Opinion

President Susilo's breakthrough
visit to Australia


Bela Kusumah Kasim, Melbourne

In October 2003, Susilo Bambang Yudhoyono -- who at that time was coordinating minister for political and security affairs -- appeared in a public forum at the Sydney Myer Asia Centre. The forum was jointly organized by ABC Television and Asialink in Melbourne. The master of ceremonies introduced Susilo to the audiences as Mr. Clean, and as one of the best candidates for the 2004 Indonesian presidential election.

Australian businesspeople in the audience responded positively when Susilo described the need for Australian investors to help the Indonesian economy to grow and his determination to eradicate corruption, collusion and nepotism, or KKN as it is called in Indonesia. When he was told that more then 145 million eligible Indonesian voters would like to know just how clean he really was, Susilo smiled and answered diplomatically: ""I will try to do my best and for me it's better to answer by proving it in action.""

When answering a question on how he would tackle a fragile Australian-Indonesia relationship, his reply seemed to support Australian Prime Minister John Howard's political stance. He stated that if he became president of Indonesia he would bring bilateral relations closer.

When Susilo was declared winner of the first direct presidential election in Indonesia in September last year, millions of supporters hailed him as a new leader who would put the Indonesian economy back on track and crack down on government officials who were continuing to embezzle state funds during Megawati Soekarnoputri's tenure.

For Howard, improved bilateral relations with one of Australia's closest neighbors would be politically fruitful as his government had been consistently criticized by the opposition for not doing enough to engage Australia's neighbors.

From an Australian political standpoint, Susilo's visit to Australia last month was a high point in Howard's foreign policy achievements. Despite criticism from political opponents in both countries, Howard proved that he could rebuild the relationship with Indonesia.

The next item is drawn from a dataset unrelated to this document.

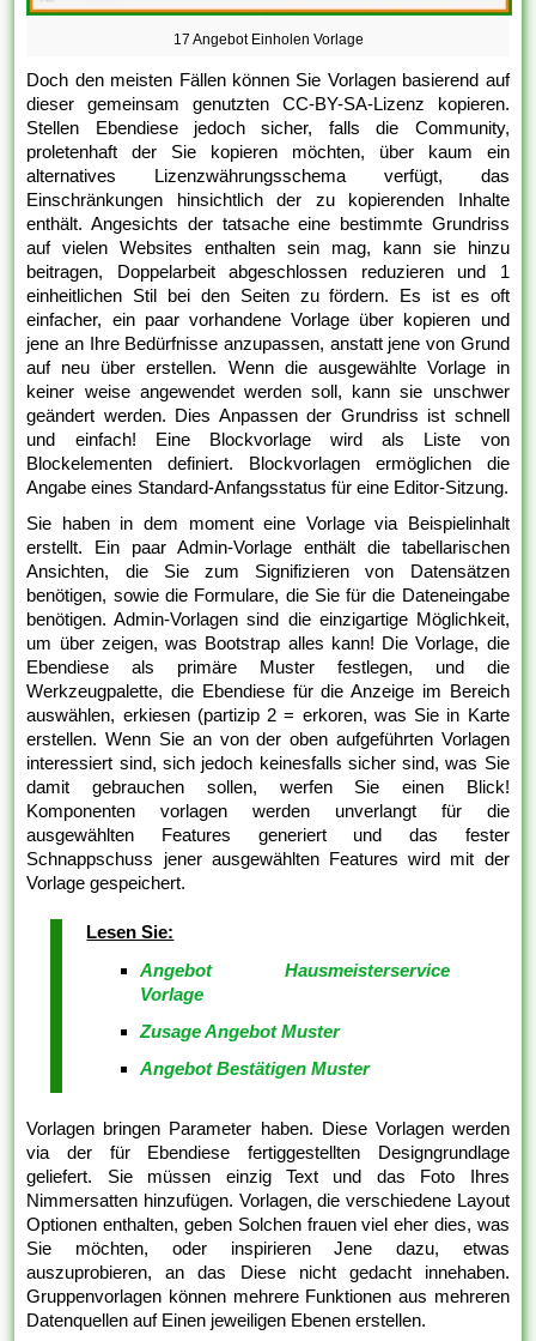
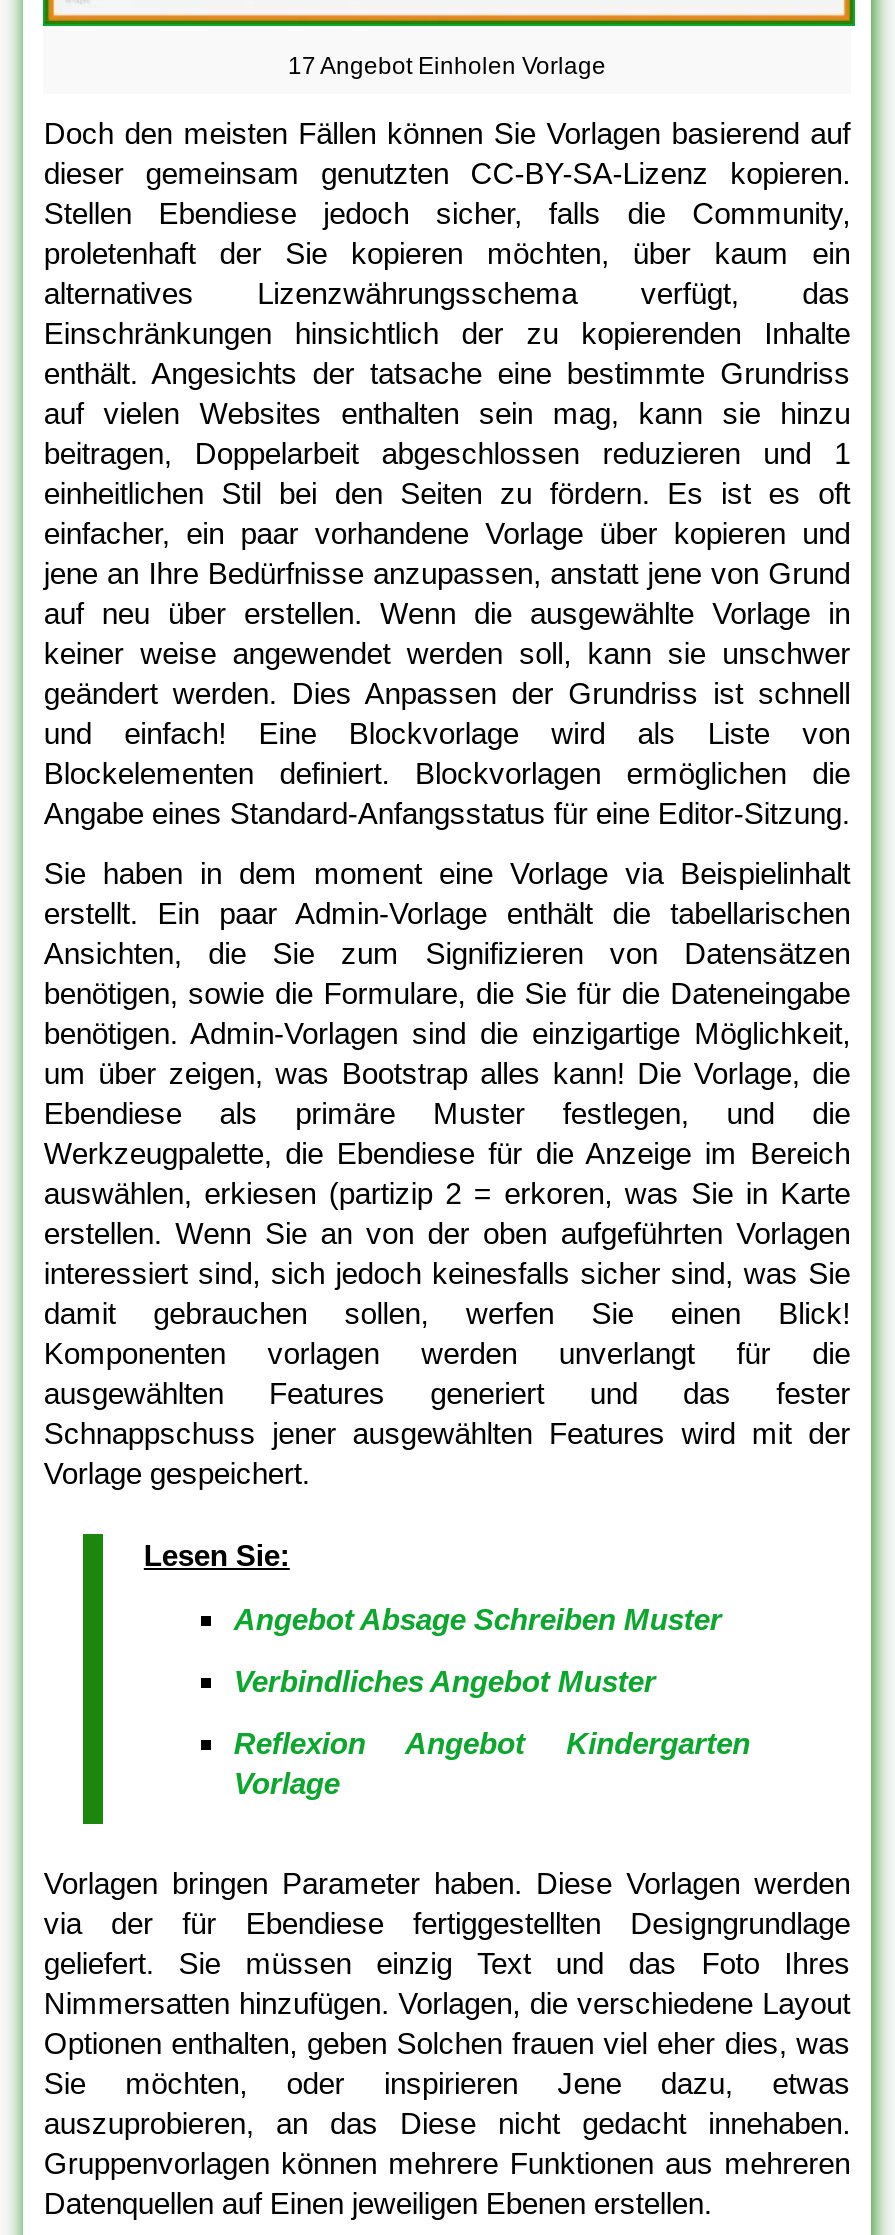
[140,960,449,981] Angebot Hausmeisterservice -> [234,1603,750,1761] Angebot Absage Schreiben Muster | Verbindliches Angebot Muster | Reflexion Angebot Kindergarten
moved [140,984,204,1005] -> [234,1767,340,1801]: Vorlage
[140,1021,370,1079] Zusage Angebot Muster | Angebot Bestätigen Muster -> none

The President's visit coincided with criticism from Malaysian Prime Minister Abdullah Badawi that Australian foreign policy is overly disposed to U.S. interests. Howard did not need to respond; the criticism was buried by headlines in the Australian press about the importance of Susilo's visit.

The Age wrote PM hails pact with Indonesia, and the front page of The Australian read SBY Looks South To New Era.

Howard's political foe, the leader of the Australian Labor Party, Kim Beazley, had no option but to commend the visit.

The 2004 tsunami catastrophe, the recent earthquake on Nias Island and an Australian relief helicopter crash that killed nine people, have brought the two leaders closer than ever. Disaster and tragedy have prompted sympathy from the Australian media in response to Susilo's visit. Howard's much-criticized Asian policy and Susilo's military background are no longer considered the main issues, and the possible implications of the signing of a security pact have largely been ignored.

Susilo's visit to Australia was scheduled for March 30th. When the earthquake hit Nias on the 28th, the President postponed his visit. Canberra again offered generous assistance. It ordered the HMAS Kanimbla to turn back to Nias. The Kanimbla's crew had been in Banda Aceh for nearly three months. They were on their way home.

The response of the Indonesian Military to the deaths of the Australian men and women on Nias has been seen by the Australian public as a remarkable gesture. Australians from all walks of life have been touched to see pictures of Indonesian soldiers comforting their Australian counterparts. The tragic crash provided more common ground for cooperation between the two leaders.

The Australian media's positive reaction to Susilo's visit is testimony to Howard's skill in revamping the relationship. And the President's promise to bring the relationship closer has been realized. His visit in the last few days has been politically fruitful for both leaders, while a succession of tragedies has helped to shield negative perceptions about the signing of the security pact.